I find it VERY appealing and use it all the time, but the problem with the HTML5/JavaScript stack as a base for a mobile OS is that if you do it right your app doesn't care what OS it's running on. Why would I, as a developer using that stack, do the extra work tie myself down to a particular OS when I could do less work and have my apps work on all platforms, mobile or otherwise? Sure having it show up as a native app is nice, but it's ludicrously easy to make a web app look native for iOS or Android and not much harder for Windows 8.
Simply put, from a developers perspective FirefoxOS adds nothing. From a typical users perspective the question is "What's FirefoxOS?"

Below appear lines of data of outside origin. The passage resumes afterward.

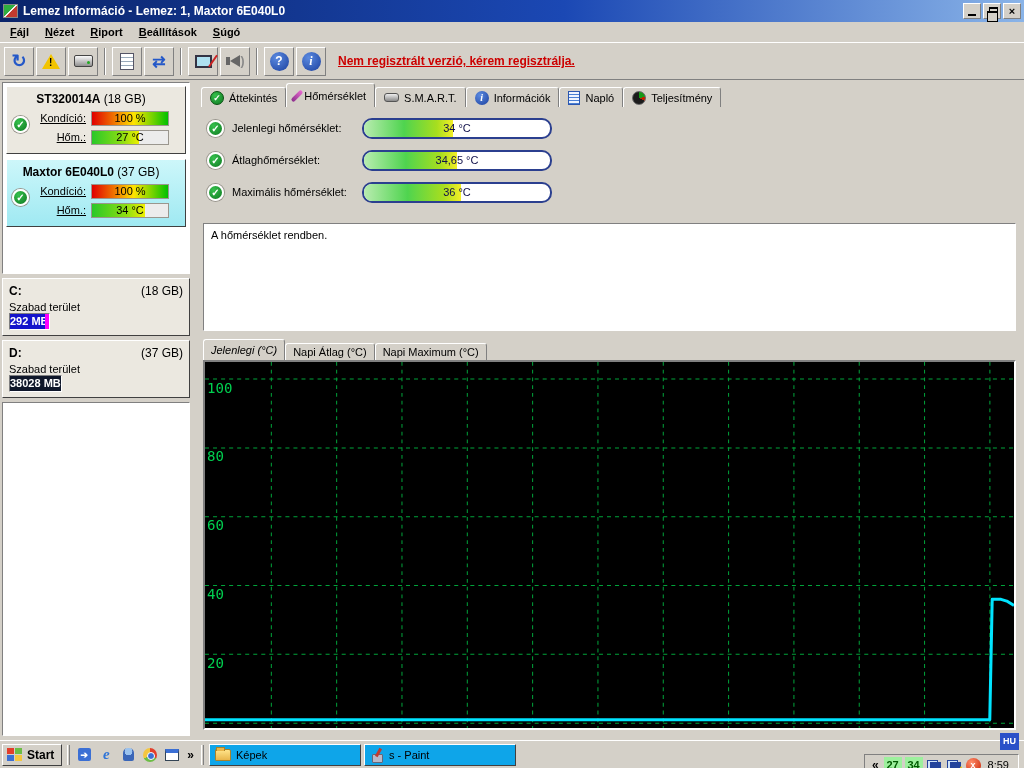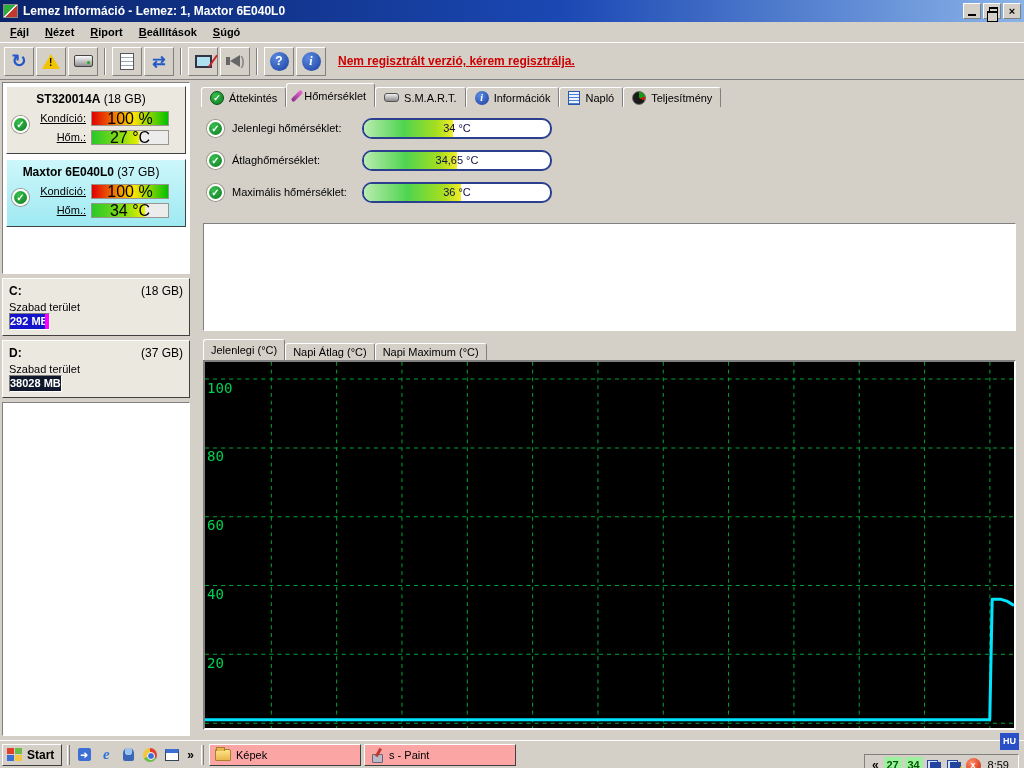--- a/index.html
+++ b/index.html
@@ -59,21 +59,21 @@
   .disk-panel { position:relative; background:#ebe8e0; padding:2px 16px 5px 28px; }
   .disk-panel.selected { background:linear-gradient(#cdf7fa,#9fe9f2); }
   .disk-title { text-align:center; font-size:12px; height:21px; line-height:21px; white-space:nowrap; margin-left:-22px; }
   .disk-title b { font-weight:bold; }
   .disk-row { display:flex; align-items:center; height:16px; margin-bottom:3px;text-decoration:underline; }
   .disk-row-label { width:56px; text-align:right; padding-right:5px; }
   .mini-bar { flex:1; height:15px; position:relative; border:1px solid #9a968e; background:#ececec; }
   .mini-fill { position:absolute; left:0; top:0; bottom:0; }
   .fill-cond { background:linear-gradient(90deg,#e00000 0%,#f07800 30%,#ffe400 55%,#7ed400 78%,#00c000 100%); }
   .fill-temp { background:linear-gradient(90deg,#29c829 0%,#8ede12 65%,#f0f000 100%); }
-  .mini-text { position:absolute; inset:0; text-align:center; line-height:13px; font-size:16px;border-radius:6px; }
+  .mini-text { position:absolute; inset:0; text-align:center; line-height:13px; font-size:11px;border-radius:6px; }
   .status-check { position:absolute; left:5px; top:50%; margin-top:-4px; width:17px; height:17px; border-radius:50%; background:radial-gradient(circle at 35% 30%,#35c04c,#0f7a22); border:2px solid #fff; box-shadow:0 0 0 1px #9a968e; color:#fff; font-size:10px; font-weight:bold; display:grid; place-items:center; }
 
   .part-panel { background:#ebe8e0; padding:3px 6px 5px 6px; }
   .part-head { display:flex; justify-content:space-between; height:19px; line-height:19px; font-size:12px; }
   .part-head .letter { font-weight:bold; }
   .part-row { display:flex; align-items:flex-start;flex-direction:column; }
   .part-label { width:72px; }
   .free-bar { flex:1; height:17px; position:relative; color:#fff; font-weight:bold; text-align:center; line-height:15px; }
   .free-sliver { position:absolute; right:0; top:0; bottom:0; width:4px; background:#ff00ff; }
   .sidebar-rest { flex:1; background:#fff; }
@@ -91,41 +91,41 @@
   .temp-bar { width:190px; height:21px; border:2px solid #2b3f8f; border-radius:10px; background:#fff; position:relative; overflow:hidden; }
   .temp-fill { position:absolute; left:0; top:0; bottom:0; background:linear-gradient(90deg,#b9ecb0 0%,#4fd44f 45%,#a8de1e 82%,#f2ee27 100%); }
   .temp-value { position:absolute; inset:0; text-align:center; line-height:17px; color:#10104a; }
 
   .info-box { background:#fff; height:108px; padding:5px 7px; margin:8px 2px 6px 2px; overflow:hidden; flex:0 0 auto; }
   .info-line1 { color:#000; margin-bottom:16px; }
   .info-line2 { color:#0000bb; }
 
   .chart-tabstrip { display:flex; align-items:flex-end; height:21px; margin:2px 0 0 2px; flex:0 0 auto; }
   .chart-tab { height:17px; display:flex; align-items:center; padding:0 7px; background:#d4d0c8; border:1px solid; border-color:#ffffff #808080 #808080 #ffffff; border-bottom:none; border-top-left-radius:3px; border-top-right-radius:3px; white-space:nowrap; }
-  .chart-tab.active { height:21px; z-index:2; }
+  .chart-tab.active { height:21px; z-index:2;font-style:italic; }
   .chart-area { flex:1 1 auto; background:#000; margin:0 2px; position:relative; }
   .chart-area svg { position:absolute; inset:0; width:100%; height:100%; }
 
   
   .taskbar { position:absolute; left:0; bottom:0; width:1024px; height:28px; background:#d4d0c8; border-top:1px solid #ffffff; display:flex; align-items:center; padding:0 2px; gap:3px; }
   .start-btn { height:22px; display:flex; align-items:center; gap:4px; padding:0 7px 0 4px; font-weight:bold; font-size:12px; background:#d4d0c8; }
   .win-flag { width:16px; height:14px; display:grid; grid-template-columns:7px 7px; grid-template-rows:6px 6px; gap:1px; }
   .win-flag i:nth-child(1){background:#e33e2b}.win-flag i:nth-child(2){background:#6cbd45}
   .win-flag i:nth-child(3){background:#3b6fd4}.win-flag i:nth-child(4){background:#f4c63f}
   .handle { width:3px; height:20px; border-left:1px solid #fff; border-right:1px solid #808080; margin:0 2px; }
   .quick { display:flex; align-items:center; gap:4px; }
   .ql { width:18px; height:18px; display:grid; place-items:center; }
   .ie-e { color:#2e74d8; font-size:15px; font-weight:bold; font-style:italic; font-family:"Liberation Serif",serif; }
   .ql-window { width:14px; height:12px; background:#fff; border:1px solid #345; border-top:4px solid #3b6fd4; }
   .ql-launch { width:13px; height:13px; background:#3b6fd4; border-radius:2px; position:relative; color:#fff; font-size:9px; font-weight:bold; display:grid; place-items:center; }
   .ql-msn { width:11px; height:13px; background:radial-gradient(circle at 50% 25%,#9ac2ee 35%,#3a66b8 36%); border-radius:5px 5px 2px 2px; }
   .ql-chrome { width:14px; height:14px; border-radius:50%; background:conic-gradient(#e33e2b 0 33%,#6cbd45 33% 66%,#f4c63f 66% 100%); position:relative; }
   .ql-chrome:after { content:""; position:absolute; left:4px; top:4px; width:6px; height:6px; background:#3b6fd4; border:1px solid #fff; border-radius:50%; }
   .chev { font-weight:bold; font-size:12px; padding:0 2px; }
-  .task-btn { width:152px; height:22px; display:flex; align-items:center; gap:5px; padding:0 5px; background:#fca5a5; white-space:nowrap; overflow:hidden; }
+  .task-btn { width:152px; height:22px; display:flex; align-items:center; gap:5px; padding:0 5px; background:#0ea5e9; white-space:nowrap; overflow:hidden; }
   .task-btn.active { background:#f4f3ef; font-weight:bold; border-color:#808080 #ffffff #ffffff #808080; }
   .ico-folder { width:16px; height:12px; background:linear-gradient(#ffe48a,#e8b64c); border:1px solid #a8822a; border-radius:1px 2px 1px 1px; position:relative; }
   .ico-folder:before { content:""; position:absolute; top:-3px; left:0; width:7px; height:3px; background:#e8b64c; border:1px solid #a8822a; border-bottom:none; }
   .ico-paint { width:14px; height:14px; position:relative; }
   .ico-paint:before { content:""; position:absolute; left:2px; top:6px; width:9px; height:7px; background:#b9b9c8; border:1px solid #667; border-radius:1px; }
   .ico-paint:after { content:""; position:absolute; left:7px; top:0px; width:3px; height:9px; background:#c23a2f; transform:rotate(30deg); }
   .ico-hds { width:15px; height:13px; background:linear-gradient(135deg,#2fae3f 0 45%,#f2f2f2 45% 55%,#c23a2f 55% 100%); border:1px solid #777; }
   .tray { margin-left:auto; display:flex; align-items:flex-end; gap:4px; padding-right:3px;flex-direction:column; }
   .hu-badge { width:19px; height:17px; background:#2a50c8; color:#fff; font-size:9px; font-weight:bold; display:grid; place-items:center; }
   .tray-inset { height:23px; display:flex; align-items:center; gap:3px; padding:0 5px; }
@@ -345,20 +345,21 @@
             <span class="status-check">✓</span>
             <span class="temp-label">Maximális hőmérséklet:</span>
             <span class="temp-bar">
               <span class="temp-fill" style="width: 52%;"></span>
               <span class="temp-value">36 °C</span>
             </span>
           </div>
         </div>
 
         <div class="info-box sunken">
+          <div class="info-line1">A hőmérséklet rendben.</div>
         </div>
 
         <div class="chart-tabstrip">
           <span class="chart-tab active">Jelenlegi (°C)</span>
           <span class="chart-tab">Napi Átlag (°C)</span>
           <span class="chart-tab">Napi Maximum (°C)</span>
         </div>
 
         <div class="chart-area sunken2">
           <svg id="temp-chart-svg" preserveAspectRatio="none" viewBox="0 0 805 378">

I though M$oft was fairly irrelevant in the modern internet world compared to 1 -2 decades ago, couldn't give a Bing.
I started with Netscape then Mozilla on Linux when Explorer ruled the net and broke web pages.
The competition with other web browsers levelled the playing field.
Thanks Google.
Keep the future support transparent to maintain our trust in Mozilla.
What is Firefox OS?
It's the thingy running my next phone so I can trust my phone the same as I trust my Mozilla browser!
Regardless of their relationships, both their browsers continue to s*** me.
Chrome is so utterly bereft of features that it reminds me of Apple's garbage ("Let us think for you... even though we're hipster idiots.") But gee its flash bindings work nice!
And Firefox, with all its configurability and plugin ecology is a PIECE OF BLOATED PIGWARE that uses up nearly a gig of RAM when it's doing *nothing*. And its flash crashes if you breathe.
Would that the two clouds of nerds (or... herd of clowns?) could get together and produce the One True Browser, instead of urinating over their respective audiences.